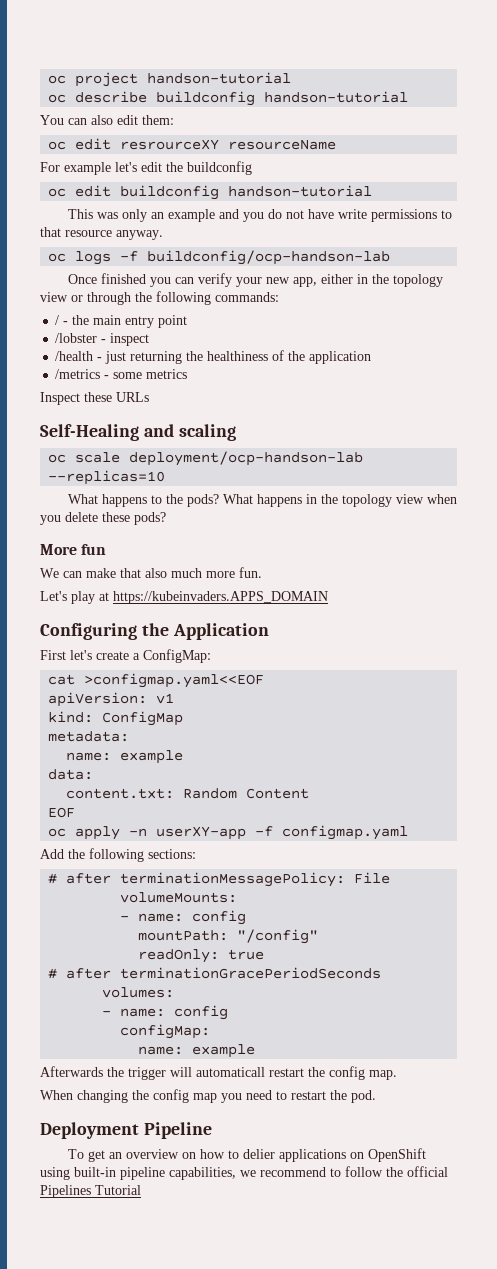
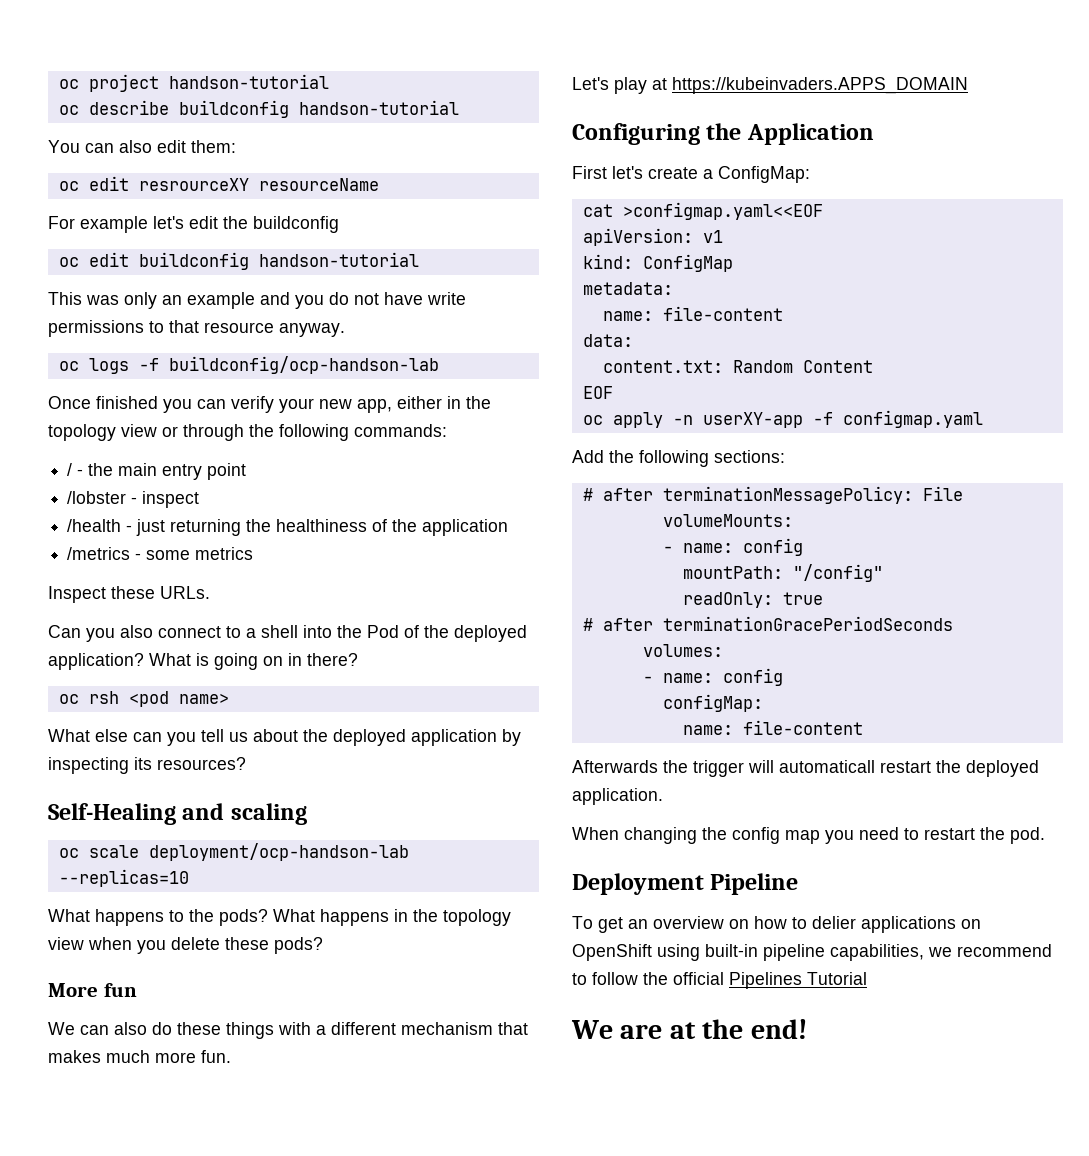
[116,392,149,402] URLs -> [160,586,210,599] [48,625,527,642] [48,653,358,670] [58,691,229,707] [48,729,521,746] [48,757,246,774] URLs. // Can you also connect to a shell into the Pod of the deployed application? What is going on in there? // oc rsh <pod name> // What else can you tell us about the deployed application by inspecting its resources?
[86,568,167,578] make that also -> [114,1022,528,1039] [48,1050,101,1063] also do these things with a different mechanism that makes
[120,750,184,764] example -> [662,306,783,321] file-content
[192,1044,256,1058] example -> [742,720,863,735] file-content
[329,1066,397,1080] config map. -> [966,760,1039,777] [572,788,663,805] deployed application.
(141, 1190) none -> [571,1019,807,1039] // We are at the end!

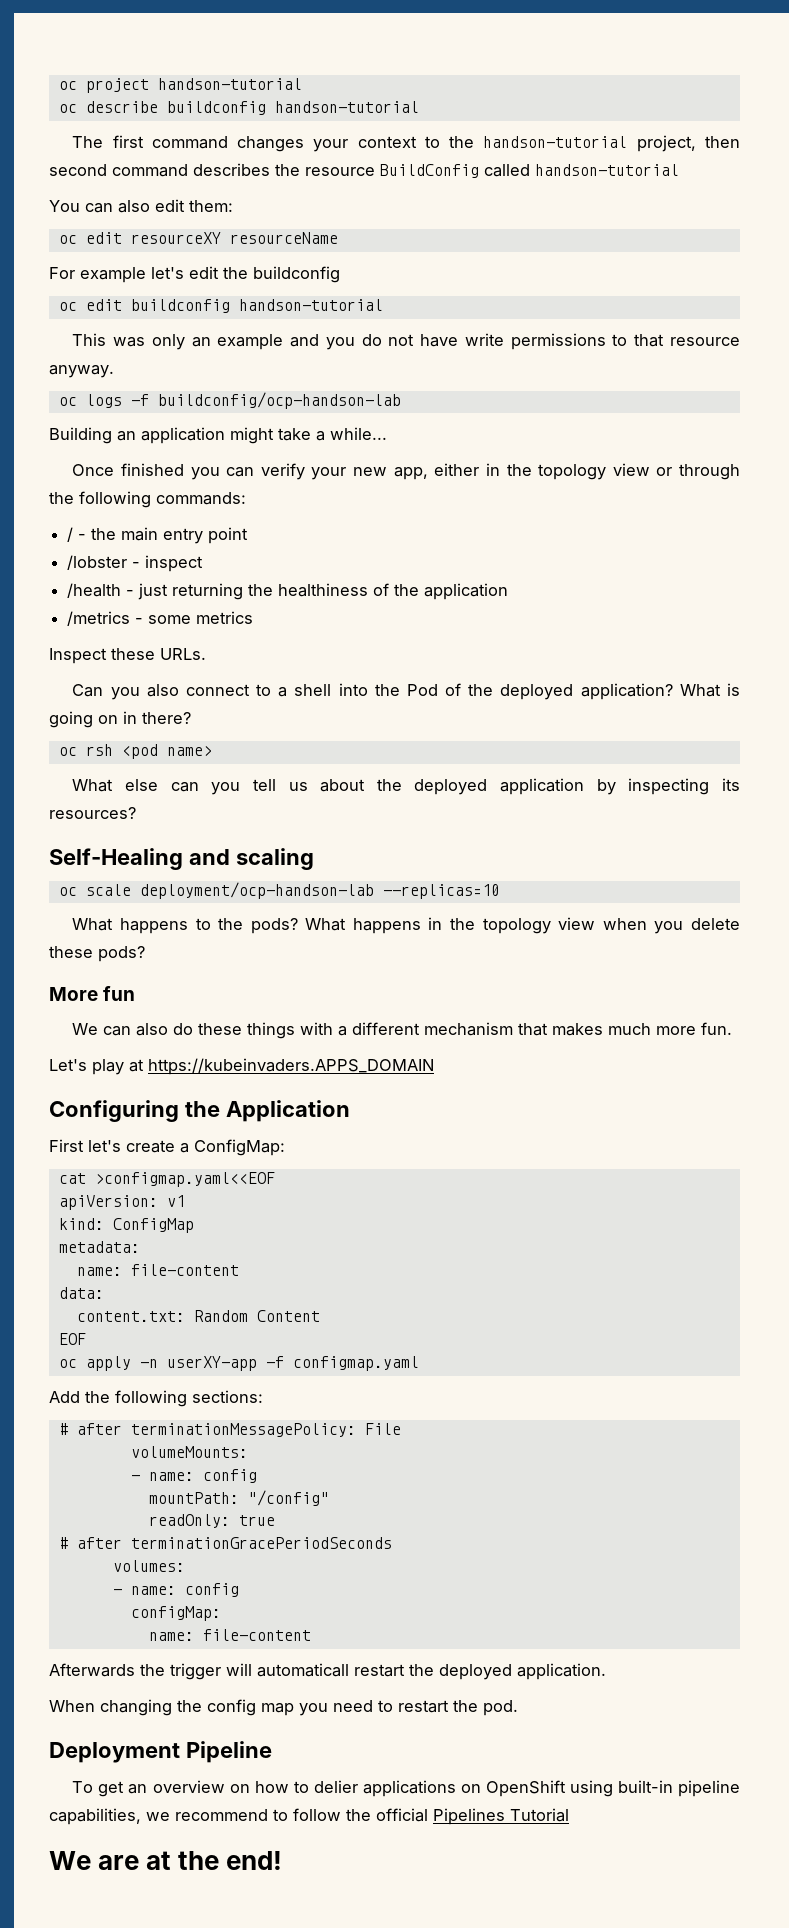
(459, 107) none -> [72,135,740,152] [49,163,679,178] // The first command changes your context to the handson-tutorial project, then second command describes the resource BuildConfig called handson-tutorial
[138,178,249,191] resrourceXY -> [130,232,221,244] resourceXY
(439, 365) none -> [49,427,387,444] // Building an application might take a while...

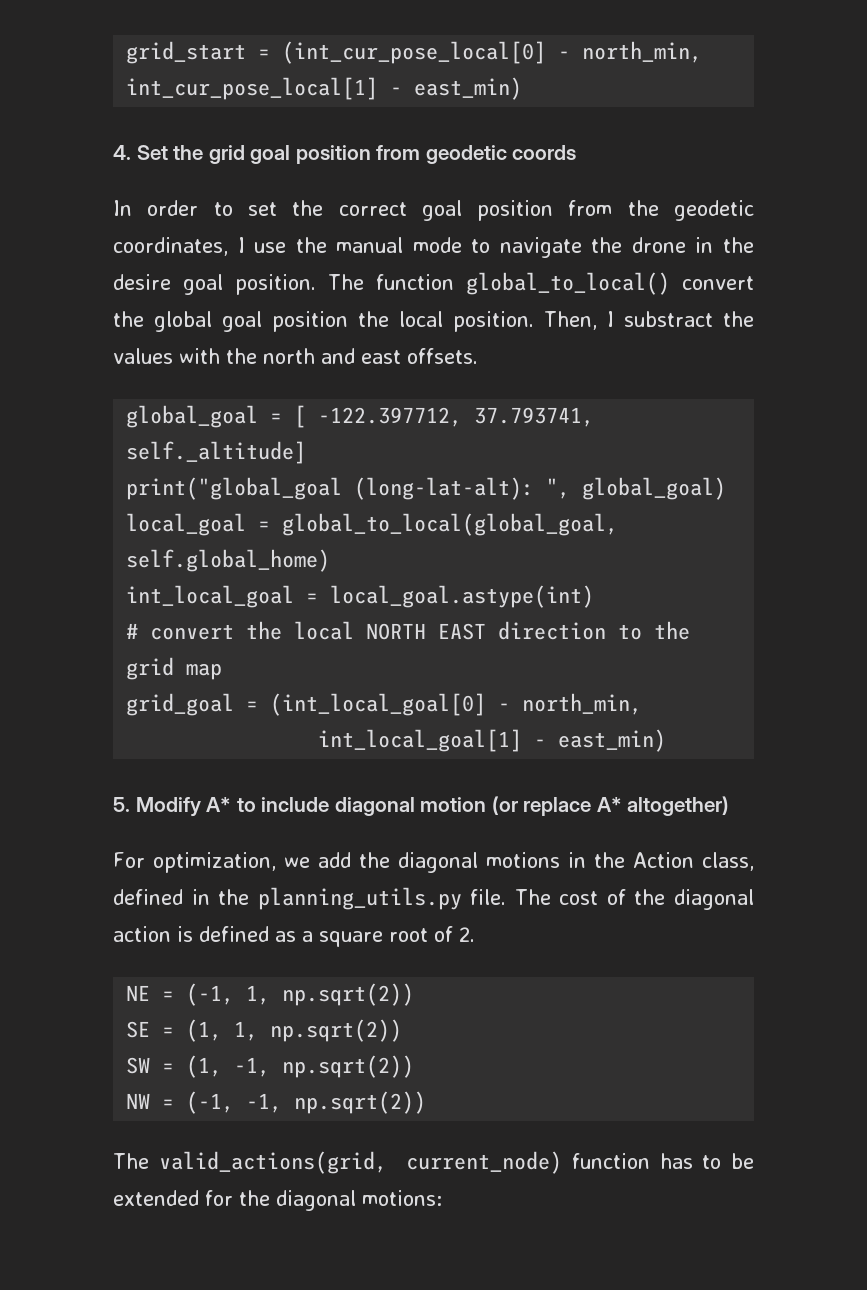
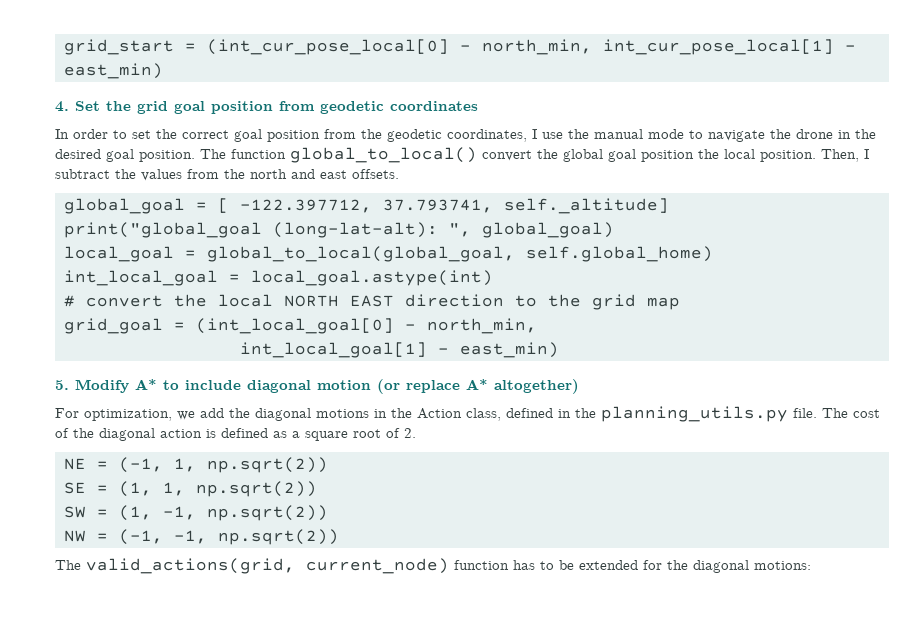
[512,145,577,160] coords -> [390,101,478,111] coordinates
[113,274,171,290] desire -> [55,149,101,159] desired
[624,311,713,327] substract -> [55,169,110,179] subtract
[179,348,220,364] with -> [187,169,219,179] from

★ ★ ★ ★ ★

- **Exercise directions**
Supply the number of lines above that contain the word "none", and nothing else.

- **Answer space**
3